Asking to be kidnapped

In his presentation on A New Knowledge Society, Stephen Downes characterized two kinds of learners that both ask for help. One has no motivation problems because the pursuit of knowledge is what she or he wants to be doing right now. These learners can be labeled free ranging, informal, self directed, intrinsically motivated and autodidactic. The other has to ask for help, does not want to be learning this and has motivation problems.

In a comment to my post: Giving control to the learner, Stephen provided a wonderful analogy of getting kidnapped in Rome. Any self exploration, guided tour, use of maps or asking for help -- is free ranging. Getting kidnapped is the learner's experience of formal instruction. Stephen began his comment with:

Free ranging is not abandonment. That is a malicious myth that completely misrepresents what is meant by the concept.

I believe the "malicious myth" is perpetuated by those learners who FEEL abandoned by the "lack of kidnapping". Abuse, domination, persecution are all highly addictive. Battered wives unconsciously marry another abuser after a period in a safe house. Breaking the cycle abuse takes more than giving the chickens freedom. The cooped up chickens don't want to be cut loose to forage. They want more chicken feed. Imagine the sequel to Chicken Run where the chickens are picketing: "Give us feed, not freedom".
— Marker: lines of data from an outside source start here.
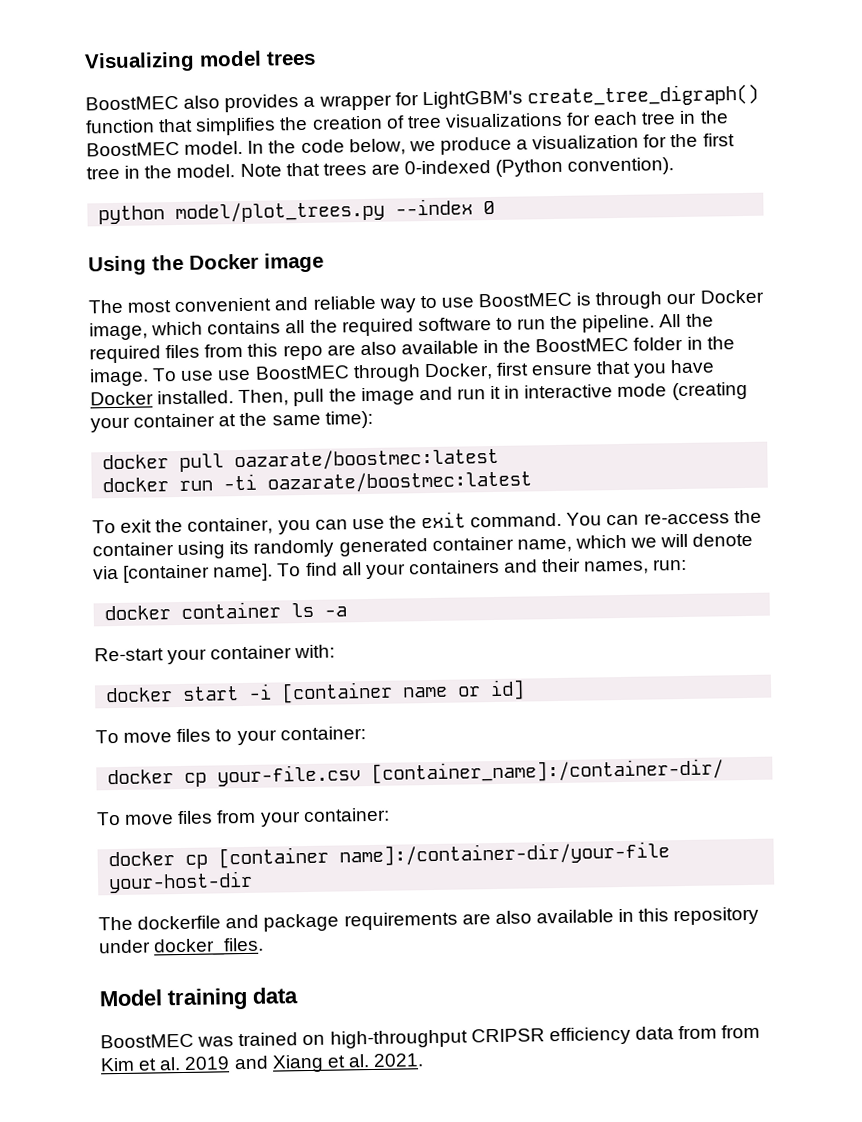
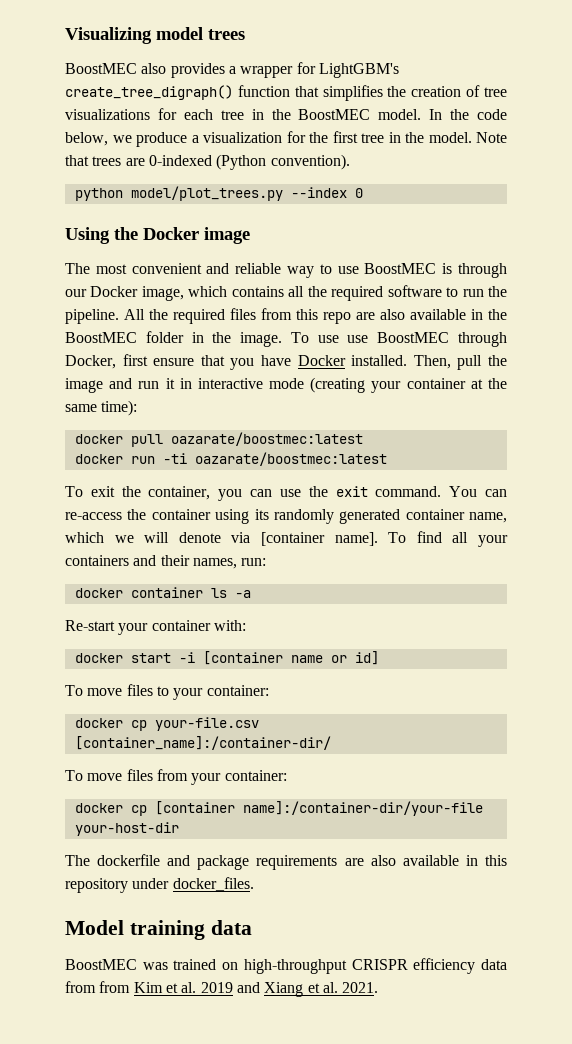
- BoostMEC was trained on high-throughput CRIPSR efficiency data from from Kim et al. 2019 and Xiang et al. 2021.
+ BoostMEC was trained on high-throughput CRISPR efficiency data from from Kim et al. 2019 and Xiang et al. 2021.

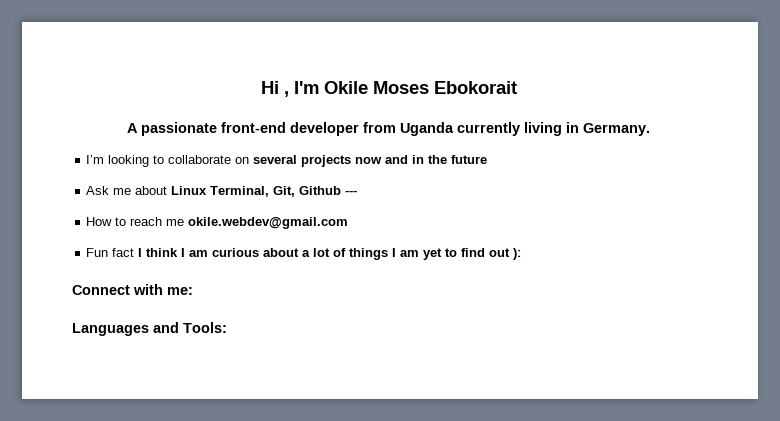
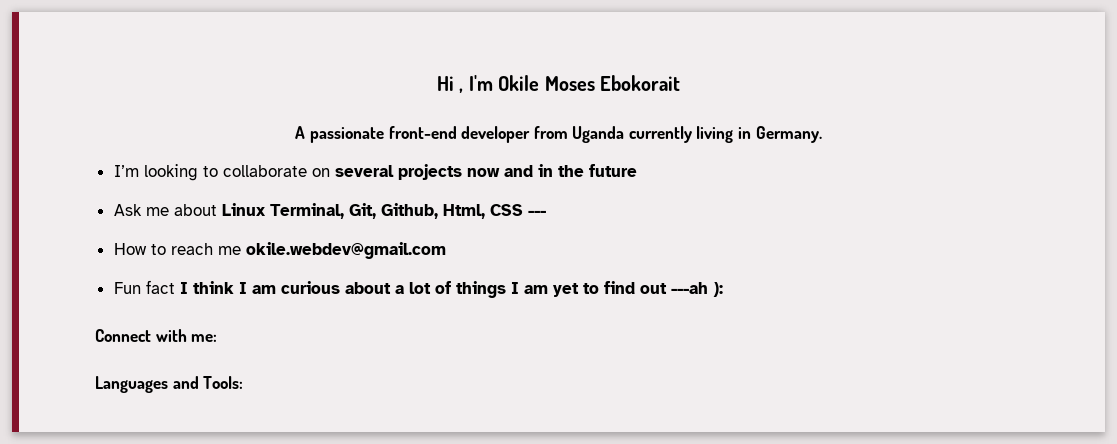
- Ask me about Linux Terminal, Git, Github ---
+ Ask me about Linux Terminal, Git, Github, Html, CSS ---
- Fun fact I think I am curious about a lot of things I am yet to find out ):
+ Fun fact I think I am curious about a lot of things I am yet to find out ---ah ):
I'm sure I'm preaching to the choir here. Harold Jarche explored this issue as Sheepwalking. Brent asked David Shaffer about this in his podcast interview. It's The Matrix where every Mr. Smith is captivated by conformity. I'm joining this choir with the ways educational psychologists have framed students who "want to be kidnapped" as:


  1. Products of an assembly line, factory schooling

  2. Dumbed down instead of wised up

  3. Exhibiting learned disabilities, helplessness, passivity

  4. Displaying morbid dependency on authority figures

  5. Acting out internalized toxic shame, self incriminations

  6. Convinced to see themselves as defective, deviant or deficient

  7. Acting propagandized, indoctrinated, brainwashed

  8. Incapacitated, eviscerated, depleted, devoured

  9. Stifled, inhibited, given hang-ups, burdened with baggage

  10. Captivated by a dominant narrative, subjugated by a power structure
Implicit in my thinking that the bigger challenge is regard for the learners -- is the idea that most learners are wounded. Their condition calls for healing. They need the higher regard of empathy, understanding and freedom from the pressures imposed by the free range. They need to be weaned off of spoon-fed content before being released from captivity.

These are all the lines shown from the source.